= Cleo Spurlock Wallace =

American speech therapist

Cleo Spurlock Wallace (July 29, 1914 – August 26, 1985) was an American speech therapist born in Garo, Colorado.

In 1933, Spurlock was one of the first six recipients of four-year scholarships to the University of Denver; she graduated in 1937. That same year, she married investment broker Thomas Wallace.

She subsequently earned a Rockefeller Foundation Teaching Fellowship to the University of Denver, where she received a master's degree in speech pathology in 1943.

Wallace then began teaching high school, where she received her first referral from a local physician. She worked with the child after school in her home; before long, she began treating other children with speech and language disorders. In 1948, to meet the needs of her growing clientele, she purchased two buildings with the help of businessman Henry Winter and founded Wallace Village for Children, a nonprofit organization. When her husband died that same year, she turned all of her attention to her work. She paid one dollar for a five-year lease on a building at 4414 Logan Street, and moved in with five teachers and thirty students.

By 1954, the Wallace Village for Children was the beneficiary of community support, and with local assistance, the organization purchased 84 acre at 100th Avenue and Wadsworth, the site of today’s Westminster Campus. At that time, residential services were added to the outpatient and day treatment programs. In 1974, Wallace retired, but remained actively involved until her death in 1985. In 1986, the organization’s name was changed to the Cleo Wallace Center and later to Devereux Cleo Wallace after its affiliation with the Devereux Foundation.

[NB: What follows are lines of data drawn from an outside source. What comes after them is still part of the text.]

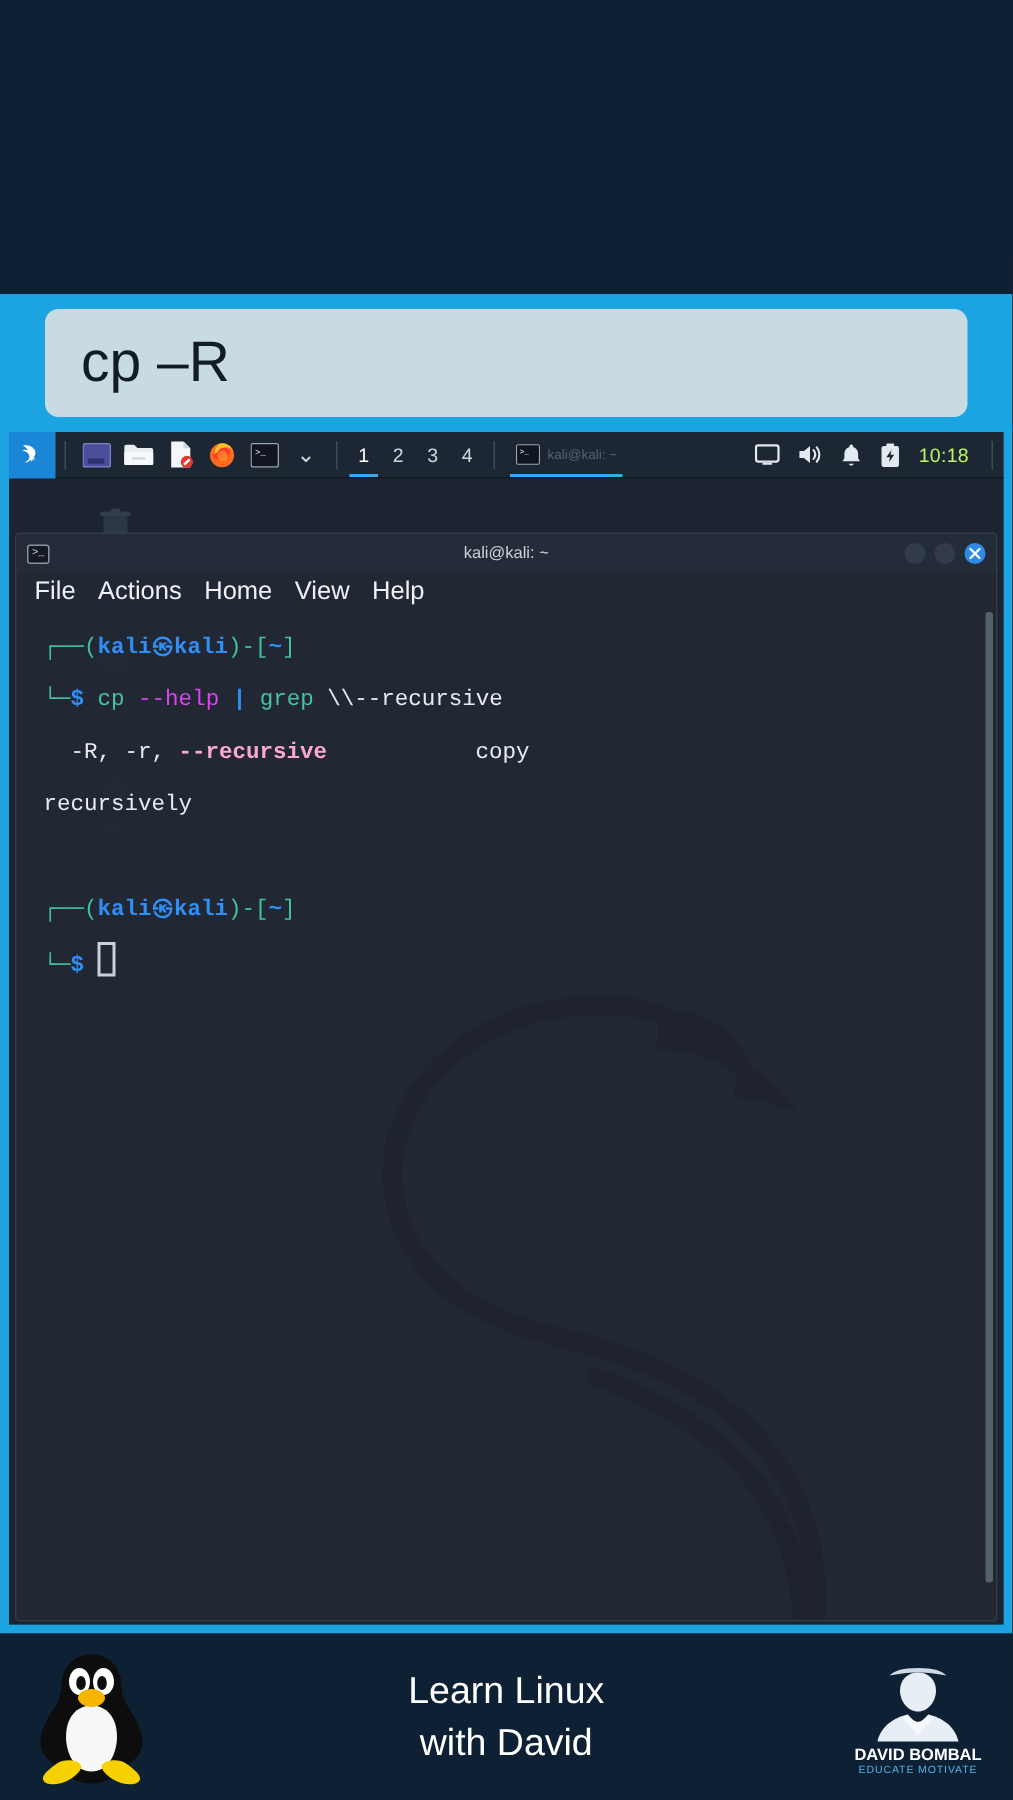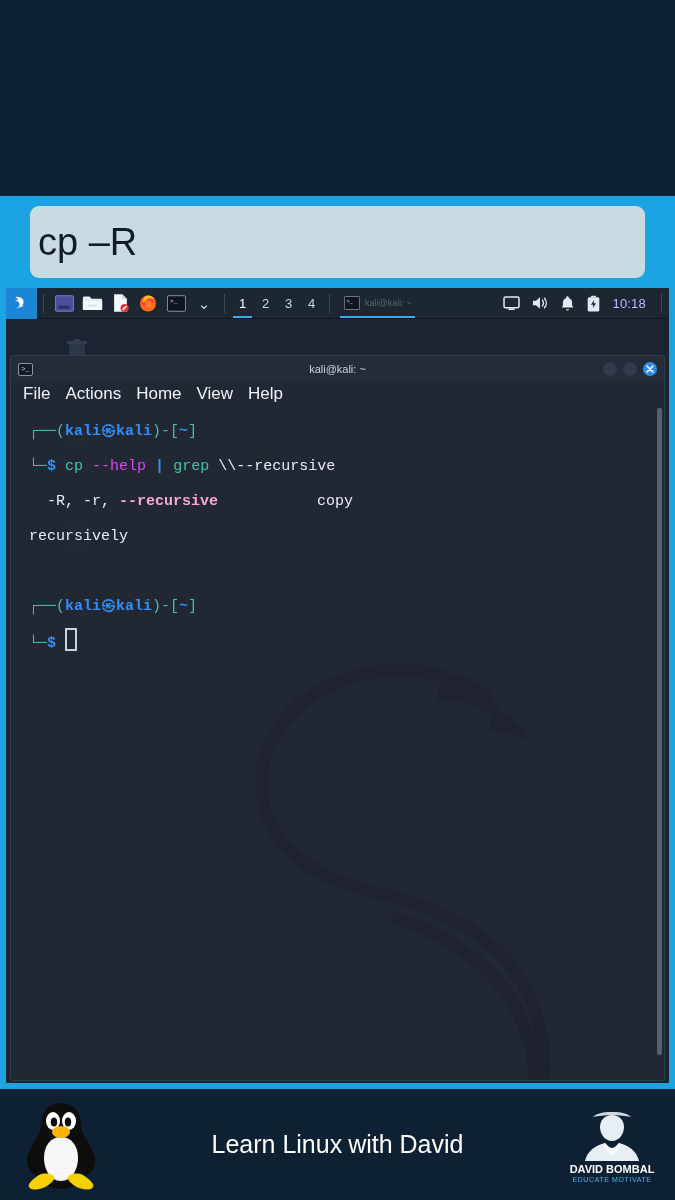--- a/index.html
+++ b/index.html
@@ -30,21 +30,21 @@
   .answer-band {
     position: absolute; left: 0; top: 196px; width: 675px; height: 92px;
     background: #1ba3e2;
     display: flex; align-items: center; justify-content: center;
   }
   .answer-box {
     width: 615px; height: 72px;
     background: #c8dbe2;
     border-radius: 9px;
     display: flex; align-items: center;
-    padding-left: 8px;
+    padding-left: 24px;
   }
   .answer-text {
     color: #111c28;
     font-size: 38px;
     line-height: 1;
   }
 
   
   .shot-frame {
     position: absolute; left: 0; top: 283px; width: 675px; height: 806px;
@@ -96,21 +96,21 @@
   }
   .task-item::after {
     content: ""; position: absolute; bottom: 0; left: 0; right: 0;
     height: 2px; background: #3aa7ef;
   }
   .task-label {
     font-size: 9px; color: #56626f; white-space: nowrap;
     overflow: hidden; text-overflow: ellipsis;
   }
   .tray { display: flex; align-items: center; gap: 11px; padding-right: 7px; flex: 0 0 auto; }
-  .clock { color: #c4b5fd; font-size: 13px; letter-spacing: 0.2px; }
+  .clock { color: #bef264; font-size: 13px; letter-spacing: 0.2px; }
   .tray-end-sep { width: 1px; height: 19px; background: #3c4a5a; margin-left: 4px; }
 
   
   .desktop {
     position: absolute; left: 0; top: 31px; right: 0; bottom: 0;
     background: #1b2430;
     overflow: hidden;
   }
   .desk-icons {
     position: absolute; left: 36px; top: 16px; width: 70px;
@@ -200,21 +200,21 @@
 
   
   .footer {
     position: absolute; left: 0; top: 1089px; width: 675px; height: 111px;
     background: #0e2033;
     display: flex; align-items: center;
   }
   .tux { position: absolute; left: 15px; top: 8px; width: 92px; height: 96px; }
   .footer-center {
     position: absolute; left: 0; right: 0; top: 0; bottom: 0;
-    display: flex; flex-direction: row; align-items: center; justify-content: center;
+    display: flex; flex-direction: column; align-items: center; justify-content: center;
     gap: 6px;
   }
   .footer-line { color: #ffffff; font-size: 25px; }
   .db-logo { position: absolute; right: 14px; top: 12px; width: 98px; height: 88px; }
 </style>
 </head>
 <body>
 
 <div id="page">
 

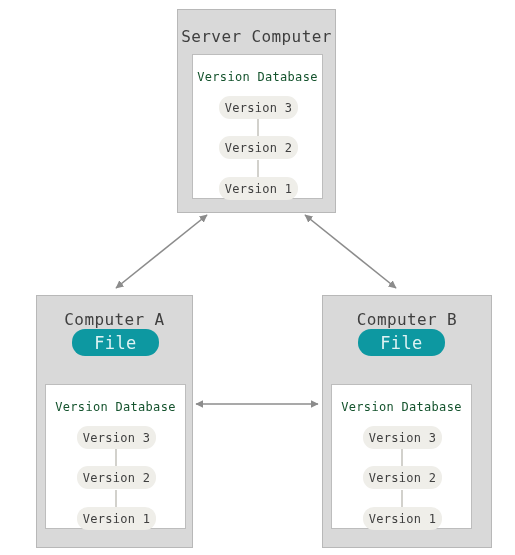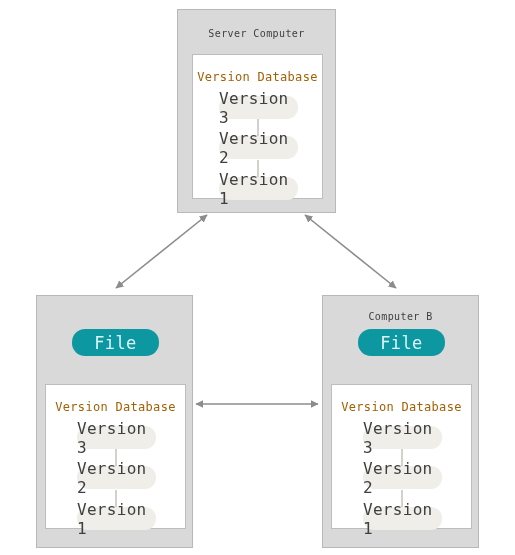--- a/index.html
+++ b/index.html
@@ -34,21 +34,21 @@
   
   .panel {
     position: absolute;
     background: #d9d9d9;
     border: 1px solid #b8b8b8;
     box-sizing: border-box;
   }
   .panel-title {
     text-align: center;
     color: #3f3f3f;
-    font-size: 10px;
+    font-size: 16px;
     letter-spacing: 0.4px;
     line-height: 1;
   }
 
   
   .file-chip {
     position: absolute;
     background: #0d98a1;
     border-radius: 13px;
     color: #dff3f4;
@@ -62,33 +62,33 @@
 
   
   .vdb {
     position: absolute;
     background: #ffffff;
     border: 1px solid #bdbdbd;
     box-sizing: border-box;
   }
   .vdb-title {
     text-align: center;
-    color: #a16207;
+    color: #14532d;
     font-size: 12px;
     letter-spacing: 0.3px;
     line-height: 1;
   }
 
   
   .pill {
     position: absolute;
     background: #efeee9;
     border-radius: 11px;
     color: #3f3f3f;
-    font-size: 16px;
+    font-size: 12px;
     letter-spacing: 0.3px;
     display: flex;
     align-items: center;
     justify-content: center;
     box-sizing: border-box;
   }
   .pill-link {
     position: absolute;
     width: 2px;
     background: #d2d1cc;
@@ -141,36 +141,37 @@
       <div class="pill-link" style="left:64px; top:64px; height:17px;"></div>
       <div class="pill-link" style="left:64px; top:105px; height:17px;"></div>
 
       <div class="pill" style="left:26px; top:41px; width:79px; height:23px;">Version 3</div>
       <div class="pill" style="left:26px; top:81px; width:79px; height:23px;">Version 2</div>
       <div class="pill" style="left:26px; top:122px; width:79px; height:23px;">Version 1</div>
     </div>
   </div>
 
   <div class="panel" style="left:36px; top:295px; width:157px; height:253px;">
+    <div class="panel-title" style="margin-top:16px;">Computer A</div>
 
     <div class="file-chip" style="left:35px; top:33px; width:87px; height:27px;">File</div>
 
     <div class="vdb" style="left:8px; top:88px; width:141px; height:145px;">
       <div class="vdb-title" style="margin-top:16px;">Version Database</div>
 
       <div class="pill-link" style="left:69px; top:64px; height:17px;"></div>
       <div class="pill-link" style="left:69px; top:105px; height:17px;"></div>
 
       <div class="pill" style="left:31px; top:41px; width:79px; height:23px;">Version 3</div>
       <div class="pill" style="left:31px; top:81px; width:79px; height:23px;">Version 2</div>
       <div class="pill" style="left:31px; top:122px; width:79px; height:23px;">Version 1</div>
     </div>
   </div>
 
-  <div class="panel" style="left:322px; top:295px; width:157px; height:253px;">
+  <div class="panel" style="left:322px; top:295px; width:170px; height:253px;">
     <div class="panel-title" style="margin-top:16px;">Computer B</div>
 
     <div class="file-chip" style="left:35px; top:33px; width:87px; height:27px;">File</div>
 
     <div class="vdb" style="left:8px; top:88px; width:141px; height:145px;">
       <div class="vdb-title" style="margin-top:16px;">Version Database</div>
 
       <div class="pill-link" style="left:69px; top:64px; height:17px;"></div>
       <div class="pill-link" style="left:69px; top:105px; height:17px;"></div>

Wallace received numerous awards during her lifetime related to her work with children with disabilities. These awards included the Evans Award from the University of Denver Alumni Association, representing the highest honor awarded by the Alumni Association. She also received an appointment to the White House Conference on Services for Handicapped Children, and a presidential appointment to the National Advisory of Neurological Diseases and Stroke Council.